La información de la que se dispone es, como siempre, escasa y poco fiable; parece que un grupo de número desconocido ha quedado atrapado en una sima situada en otro de los macizos del Asón a unas 2 horas de pateo, si no se dispone de helicóptero.

Los socorristas se dirigen a los nidos de material para preparar las cuerdas, camillas, poleas.... todo el equipo que precisa una operación de rescate. Luego se dirigen a sus domicilios para recoger su equipo personal, comida y sacos de dormir, por si acaso la cosa se complica más de lo esperado. Todo este trabajo se realiza con calma, sin prisas, como enseña la experiencia adquirida en los numerosos rescates que han afrontado estos hombres; lejanos los días en los que se salía disparado y casi en pelotas, para después pasar largas horas esperando al frío o al sol a que se disponga de más medios, personal o datos del incidente.

Cuando el grupo de rescate está listo, todo el mundo sube a los vehículos de la Guardia Civil para acercarse lo más posible a la montaña. La niebla no permite el uso de helicópteros, por lo que los socorristas cargan sobre su espalda las pesadas sacas con el material y lentamente comienza el ascenso por las laderas, tratando de buscar referencias que les permita encontrar el camino correcto. Afortunadamente, los muchos paseos y exploraciones realizados en la zona hacen familiares algunos de los puntos del terreno.
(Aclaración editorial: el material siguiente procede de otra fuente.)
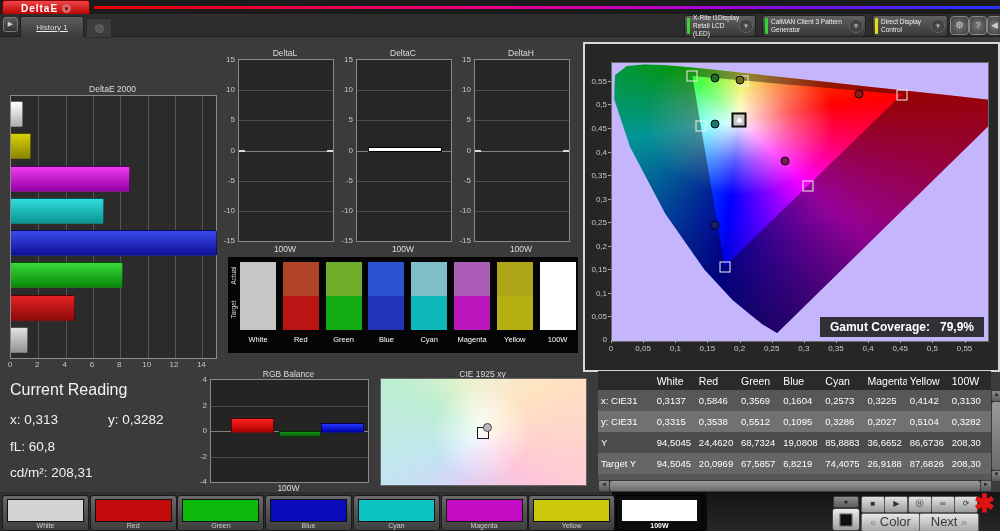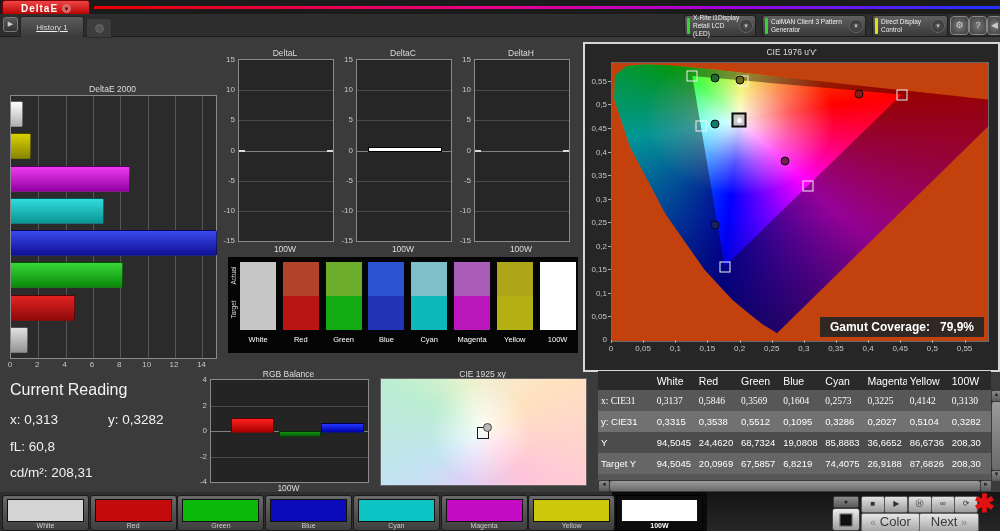--- a/index.html
+++ b/index.html
@@ -296,7 +296,6 @@
     </div>
 
   <div class="abs" id="ciepanel">
-    <div class="charttitle" style="position:absolute;left:0;top:3px;width:100%;">CIE 1976 u'v'</div>
     <div id="cieplot">
       <div id="cieclip" style="clip-path: polygon(43.91% 97.08%, 40.12% 94.07%, 36.94% 90.69%, 32.09% 85.24%, 24.63% 74.41%, 14.15% 54.1%, 4.82% 30.22%, 0.6% 13.03%, 0.79% 4.44%, 3.95% 1.07%, 8.56% 0.56%, 13.54% 0.75%, 19.26% 1.34%, 26.17% 2.27%, 34.63% 3.49%, 44.84% 5.02%, 56.67% 6.76%, 68.97% 8.59%, 80.19% 10.25%, 88.94% 11.54%, 106.58% 14.15%);">
         <div id="cielocus" style="background: linear-gradient(rgba(0, 0, 0, 0) 55%, rgba(0, 0, 0, 0.35) 100%), radial-gradient(95px 75px at 33.8% 20.6%, rgba(255, 255, 255, 0.95), rgba(255, 255, 255, 0.35) 55%, rgba(255, 255, 255, 0) 100%), conic-gradient(from 313deg at 33.8% 20.6%, rgb(0, 255, 0) 0deg, rgb(242, 232, 0) 52deg, rgb(255, 0, 0) 128deg, rgb(255, 0, 255) 180deg, rgb(0, 0, 255) 233deg, rgb(0, 255, 255) 308deg, rgb(0, 255, 0) 360deg);"></div>

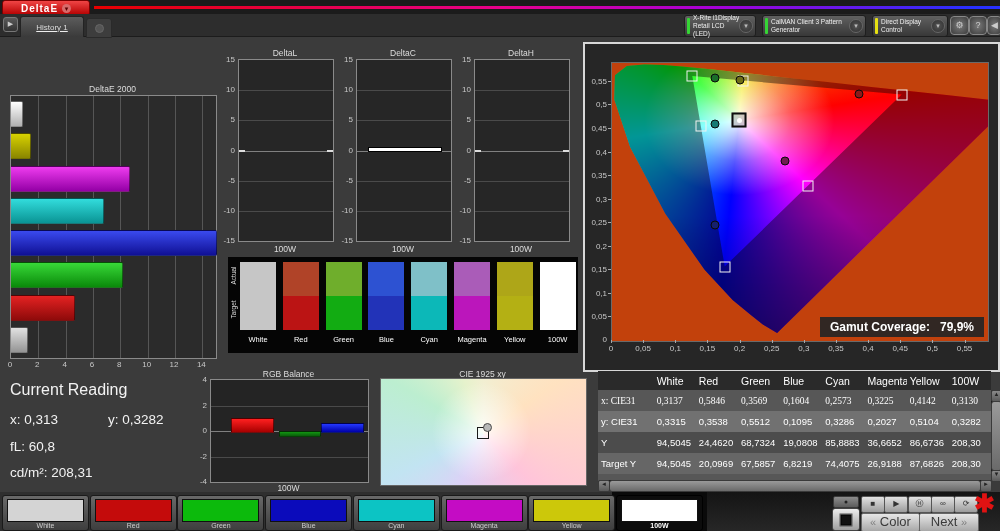--- a/index.html
+++ b/index.html
@@ -56,7 +56,7 @@
   
   #ciepanel{left:583px;top:42px;width:413px;height:326px;background:#262626;border:2px solid #d8d8d8;
             box-shadow:0 0 0 1px #3a3a3a;}
-  #cieplot{position:absolute;left:26px;top:18px;width:376px;height:278px;background:#c2410c;border:1px solid #6a6a6a;}
+  #cieplot{position:absolute;left:26px;top:18px;width:376px;height:278px;background:#c4b5fd;border:1px solid #6a6a6a;}
   #cieclip{position:absolute;inset:0;}
   #cielocus{position:absolute;inset:0;}
   #ciedark{position:absolute;inset:0;}

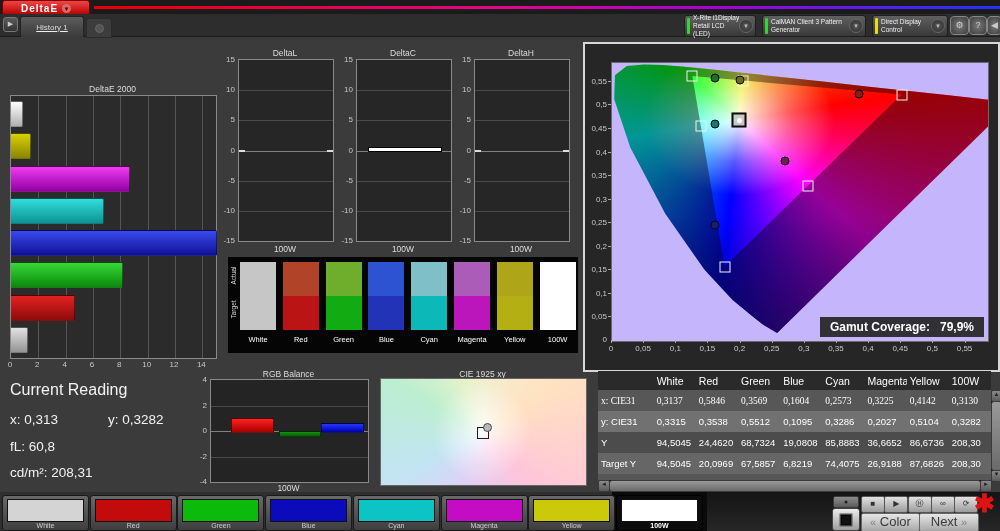--- a/index.html
+++ b/index.html
@@ -423,7 +423,7 @@
         <div class="tcell val">Yellow</div>
         <div class="tcell val">100W</div>
       </div>
-      <div class="trow" style="background: rgb(87, 87, 87); font-family: Liberation Serif, serif;">
+      <div class="trow" style="background: rgb(87, 87, 87);">
         <div class="tcell lab">x: CIE31</div>
         <div class="tcell val">0,3137</div>
         <div class="tcell val">0,5846</div>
Finalmente, dos horas y media después, el Grupo llega a la boca de la sima, donde hace un viento helado, que congela el sudor sobre la piel de los miembros del equipo, que se tumban detrás de las rocas buscando refugio.

El equipo de punta se coloca el material (mono, arnés, casco,...) y recoge las cuerdas, placas y mosquetones que precisa para instalar los pozos de la sima. Comienza la instalación de los pozos y los hombres desaparecen en la oscuridad del primer pozo.

Poco después se reciben noticias de la localización del grupo desaparecido, afortunadamente en los primeros pozos cerca de la superficie. Los desaparecidos se muestran nerviosos, gritan sin parar y es necesario calmarlos y convencerlos para que inicien el ascenso, acompañados de los socorristas que les animan y tranquilizan.

Uno a uno, los desaparecidos son sacados al exterior donde reposan agotados, sucios y desconcertados. Por último, los espeleosocorristas desinstalan la cavidad y salen también fuera de los pozos. En ese momento, la niebla se aclara, permitiendo ver los alrededores.

Sorprendentemente, los recién rescatados despliegan sus enormes alas y entre graznidos emprenden el vuelo hacia unos picos próximos, donde se posan y comienzan a limpiar su plumaje, mientras miran extrañados a esos seres envueltos en sus monos que los contemplan, entre risas y bromas sobre el espantoso olor que emanan los rescatadores.

Dos horas de pateo cuesta abajo para llegar a los vehículos y las acostumbradas labores de limpieza y colocación del material, para terminar con el informe de esta intervención del Espeleosocorro. Causas del accidente: inexperiencia, desconocimiento del medio, falta de equipo y preparación y encima ¡NO ESTABAN FEDERADOS!